COMPUTING SCIENCE

# Unwed Numbers

The mathematics of Sudoku, a puzzle that boasts "No math required!"

NP or Not NP, That Is the Question

Computer science has an elaborate hierarchy for classifying problems according to difficulty, and the question of where Sudoku fits into this scheme has elicited some controversy and confusion. It is widely reported that Sudoku belongs in the class NP, a set of notoriously difficult problems; meanwhile, however, many computer programs effortlessly solve any order-3 Sudoku puzzle. There is actually no contradiction in these facts, but there is also not much help in dispelling the confusion.

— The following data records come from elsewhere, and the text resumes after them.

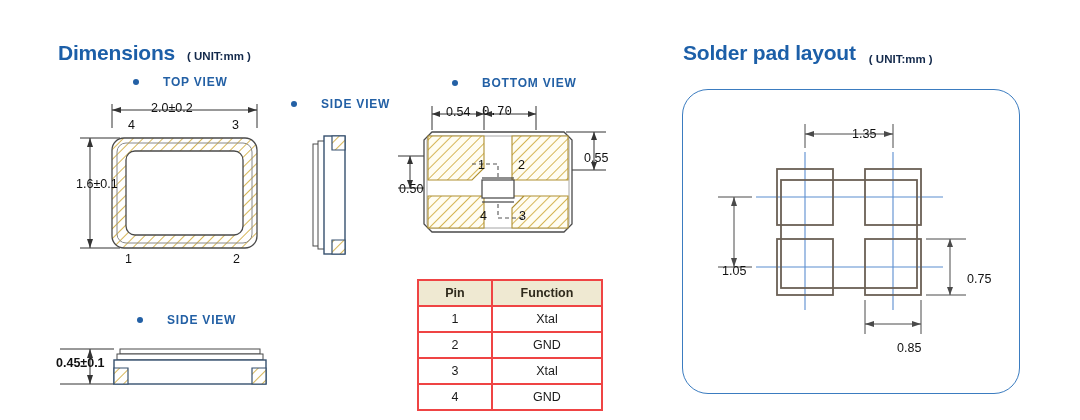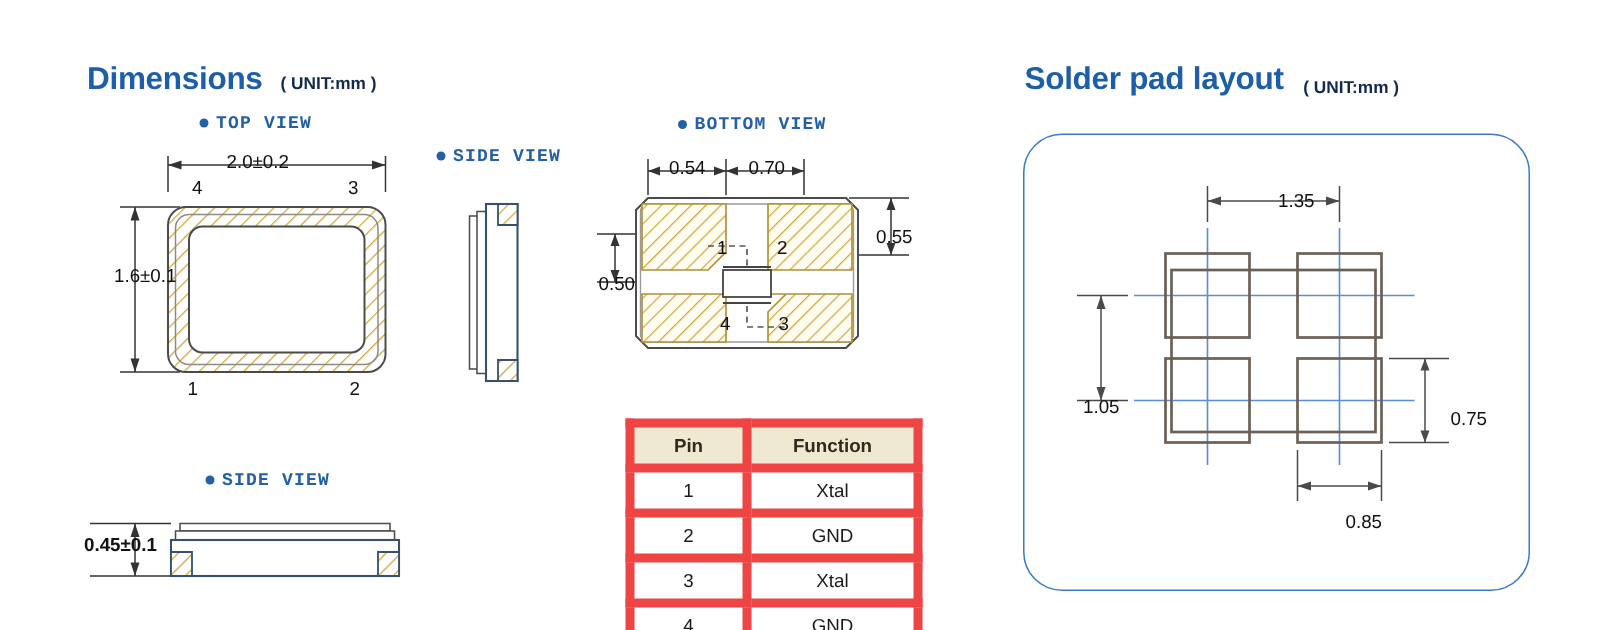--- a/index.html
+++ b/index.html
@@ -31,22 +31,21 @@
 
   
   .view-label {
     font-size: 12px;
     font-weight: bold;
     color: #2360a5;
     letter-spacing: 0.8px;
     white-space: nowrap;
     display: flex;
     align-items: center;
-    gap: 5px;
-    font-family: Liberation Mono, monospace;
+    gap: 24px;
   }
   .view-label .dot {
     width: 6px; height: 6px;
     border-radius: 50%;
     background: #2360a5;
     display: inline-block;
     flex: none;
   }
 
   
@@ -62,21 +61,21 @@
     white-space: nowrap;
   }
 
   
   .pin-table {
     border-collapse: collapse;
     font-size: 12.5px;
     color: #1a1a1a;
   }
   .pin-table th, .pin-table td {
-    border: 6px solid #ef4444;
+    border: 2px solid #ef4444;
     text-align: center;
     padding: 0;
     height: 24px;
     font-weight: normal;
   }
   .pin-table th {
     background: #efe9d2;
     font-weight: bold;
     color: #2f2a1c;
   }
@@ -266,21 +265,21 @@
 
     <g stroke="#444" stroke-width="1.2">
       <line x1="84" y1="78" x2="116" y2="78"></line>
       <rect x="84" y="80" width="32" height="18" fill="#ffffff"></rect>
       <line x1="84" y1="102" x2="116" y2="102"></line>
     </g>
   </svg>
 </div>
 
 <div class="abs dim" style="left:446px; top:105px;">0.54</div>
-<div class="abs dim" style="left:499px; top:105px;">0.70</div>
+<div class="abs dim" style="left:482px; top:105px;font-family:Liberation Mono, monospace;">0.70</div>
 <div class="abs dim" style="left:399px; top:182px;">0.50</div>
 <div class="abs dim" style="left:584px; top:151px;">0.55</div>
 <div class="abs pin-num" style="left:478px; top:158px;">1</div>
 <div class="abs pin-num" style="left:518px; top:158px;">2</div>
 <div class="abs pin-num" style="left:519px; top:209px;">3</div>
 <div class="abs pin-num" style="left:480px; top:209px;">4</div>
 
 <div class="abs" style="left:417px; top:279px;">
   <table class="pin-table">
     <thead>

Complexity classes such as NP do not measure the difficulty of any
specific problem instance but rather describe the rate at which
difficulty grows as a function of problem size. If we can solve an
order-*n* Sudoku, how much harder will we have to work to
solve a puzzle of order *n* + 1? For problems in NP, the
effort needed grows exponentially.

Most discussions of the complexity of Sudoku refer to the work of Takayuki Yato and Takahiro Seta of the University of Tokyo, whose analysis relates the task of solving Sudoku to the similar problem of completing a partially specified Latin square. The latter problem in turn has been connected with others that are already known to be in NP. This process of "reduction" from one problem to another is the standard way of establishing the complexity classes of computational problems. Yato and Seta employ an unusual form of reduction that addresses the difficulty of finding an additional solution after a first solution is already known. In Sudoku, of course, well-formed puzzles are expected to have only one solution. Yato and Seta say their result applies nonetheless. I don't quite follow their reasoning on this point, but the literature of complexity theory is vast and technical, and the fault is likely my own.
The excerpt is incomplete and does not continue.